Social Etiquette of Ballroom Dancing

Social Etiquette of Ballroom Dancing

Have you ever dreamed of becoming a comfortable social dancer? Great! Are you already taking dance lessons to learn the most popular social dances? Great! Now all what you need is some important information to about The Etiquette of Ballroom Dancing to to able confidently move around the crowded dance floor. Lake Shore Dance Academy decided to publish small booklet with the most important rule of Dance Etiquette in our opinion. Enjoy!

1.Ask others to dance. If someone asks you to dance, please accept. 

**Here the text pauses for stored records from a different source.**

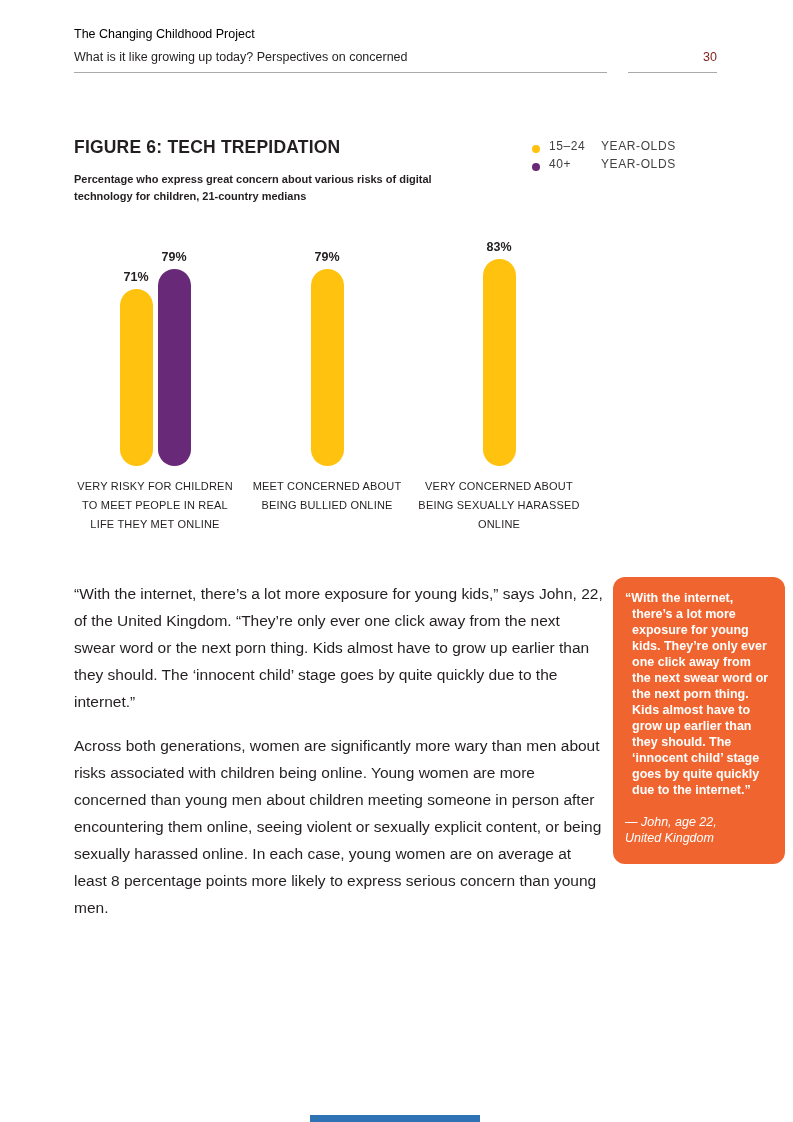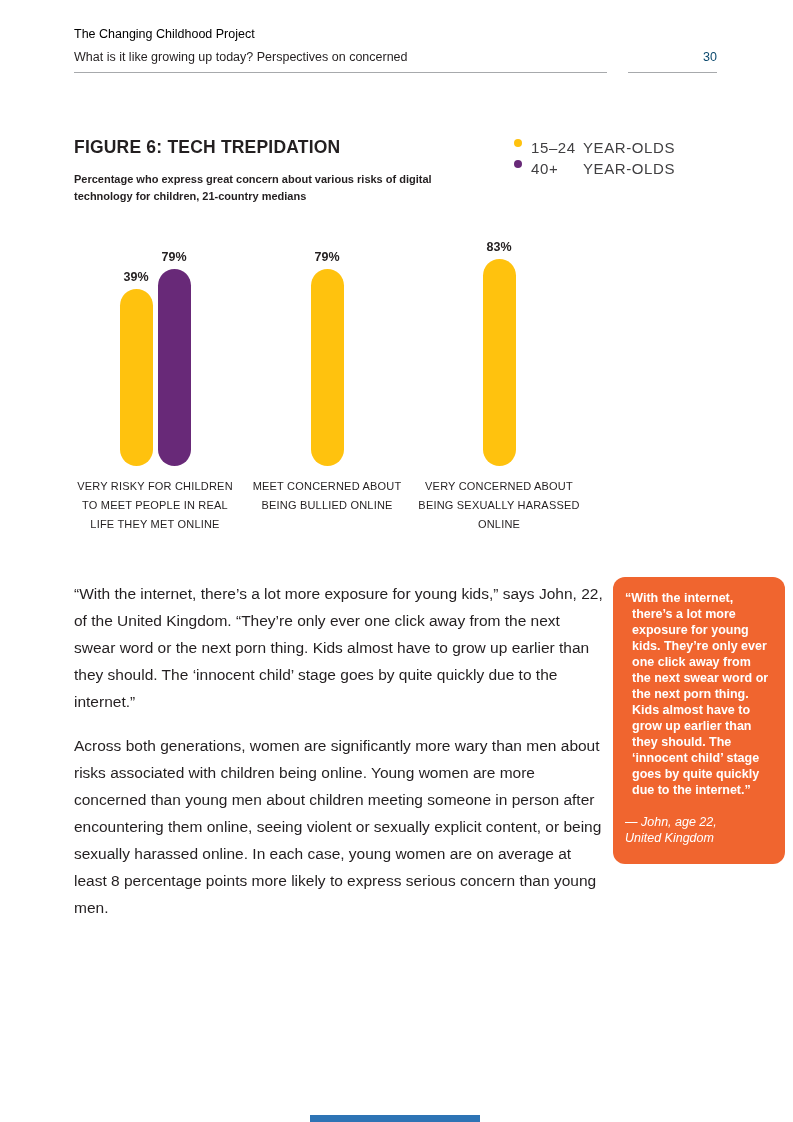--- a/index.html
+++ b/index.html
@@ -8,27 +8,27 @@
     font-family:"Liberation Sans", sans-serif;color:#231F20;overflow:hidden;
     margin:0 auto;
   }
   
   .hdr{padding:27px 76px 0 74px;}
   .hdr-cols{display:flex;gap:21px;}
   .hdr-col-main{flex:1;border-bottom:1px solid #A7A9AC;padding-bottom:8px;}
   .hdr-col-page{width:89px;border-bottom:1px solid #A7A9AC;display:flex;align-items:flex-end;justify-content:flex-end;padding-bottom:8px;}
   .hdr-project{font-size:12.5px;color:#000000;margin-bottom:9px;}
   .hdr-subtitle{font-size:12.5px;color:#231F20;}
-  .hdr-pagenum{font-size:12.5px;color:#0c4a6e;}
+  .hdr-pagenum{font-size:12.5px;color:#7f1d1d;}
   
   .figure-head{margin:64px 76px 0 74px;display:flex;justify-content:space-between;align-items:flex-start;}
   .fig-title{font-size:17.5px;font-weight:bold;letter-spacing:0.2px;}
   .fig-subtitle{font-size:11px;font-weight:bold;line-height:1.5;margin-top:13px;max-width:376px;}
   .legend{display:flex;flex-direction:column;gap:4px;padding-top:2px;width:203px;}
-  .legend-row{display:flex;align-items:flex-start;font-size:15px;letter-spacing:0.6px;color:#414042;}
+  .legend-row{display:flex;align-items:flex-end;font-size:12px;letter-spacing:0.6px;color:#414042;margin-left:18px;}
   .legend-dot{width:8px;height:8px;border-radius:50%;margin-right:9px;flex:0 0 auto;}
   .legend-label{min-width:52px;}
   
   .chart{margin-left:69px;margin-top:22px;width:516px;display:flex;}
   .bar-group{width:172px;display:flex;flex-direction:column;align-items:center;}
   .bar-pair{height:240px;display:flex;align-items:flex-end;gap:5px;}
   .bar-column{display:flex;flex-direction:column;align-items:center;justify-content:flex-end;}
   .bar-value{font-size:12.5px;font-weight:bold;margin-bottom:5px;white-space:nowrap;}
   .bar{width:33px;border-radius:17px;}
   .cat-label{margin-top:11px;font-size:11px;line-height:19px;text-align:center;letter-spacing:0.2px;max-width:168px;}
@@ -79,21 +79,21 @@
         <span class="legend-label">40+</span>
         <span class="legend-suffix">YEAR-OLDS</span>
       </div>
     </div>
   </div>
 
   <div class="chart">
       <div class="bar-group">
         <div class="bar-pair">
           <div class="bar-column">
-            <div class="bar-value">39%</div>
+            <div class="bar-value">71%</div>
             <div class="bar" style="height: 177.5px; background: rgb(255, 194, 14);"></div>
           </div>
           <div class="bar-column">
             <div class="bar-value">79%</div>
             <div class="bar" style="height: 197.5px; background: rgb(104, 41, 120);"></div>
           </div>
         </div>
         <div class="cat-label">VERY RISKY FOR CHILDREN TO MEET PEOPLE IN REAL LIFE THEY MET ONLINE</div>
       </div>
       <div class="bar-group">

If you decline… you should refrain from dancing the rest of that song, unless you have promised to dance that song with someone else. In that case, explain why you are declining and offer to dance later in the evening. Also, it’s okay to say that you are “resting” or “sitting out,” or that you are “not familiar with this particular dance.” 

2. Dance in the Line of Dance. Ballroom dancers move around the floor in a counter-clockwise direction. You should be moving in this direction most of the time. This is Dance Etiquette 101 of Ballroom Dancing.

etiquette of ballroom dancing

Traveling dances: Traveling dances such as Waltz, Tango, Foxtrot, Viennese Waltz, Quickstep ,and Samba are danced around the edges of the floor counter-clockwise. This allows couples doing spot dances to dance to the same music. Fast lines dance on the outside of the circle. 

Spot dances: Spot dances such as Cha Cha, Rumba, Swing, Bolero, Mambo, Jive, Salsa, and West Coast Swing are danced at the center of the floor. This allows couples doing traveling dances to dance to the same music. 

3.Collisions. If you collide with another couple don’t panic – it’s normal. Regardless of who’s at fault, simple apologize to the other couple and continue to dance. 

4.Leaders and followers, dance at your partner’s ability. If you are an experienced dancer dancing with a beginner, don’t expect your partner to dance advanced moves. Leaders, build the dance by starting with the with easy stuff. Once you see that your partner is fine with the timing and following easy patterns, try advancing to more difficult ones. If your partner has difficulty doing one turn, don’t lead a double turn. 

5.Take care of your partner. Never walk away from your partner at the end of the song! Please escort your dance partner to the part of the dance hall where you asked to dance, unless your partner indicated prefers to go elsewhere. 

6.How close? The proximity between dance partners is dictated by the follower, and always to their own level of comfort. 

7.Dance with a variety of dancers and dance a variety of different dances. If their skill set is greater than yours, that’s great – perhaps you’ll learn something new. 

8.Challenge yourself to say hello and dance with someone new. We all remember that nervous feeling of coming into the studio for the first time and not knowing anyone or what to expect. Simply smiling and saying hello or asking someone new to dance can really put them at ease. 

9.Never give dance tips unless asked. If asked, just answer what you were asked. When engaged in giving a lengthy tip (and should you be doing that?) or if you stop dancing to discuss it, move off the dance floor. And, above all, never give someone tips again until they ask you again. 

10.Want to chat? If you are having a conversation, move off the dance floor. 

11.Have Fun! There’s no need to apologize for lack of skill. Do smile and laugh (even at mistakes). Keep Dancing!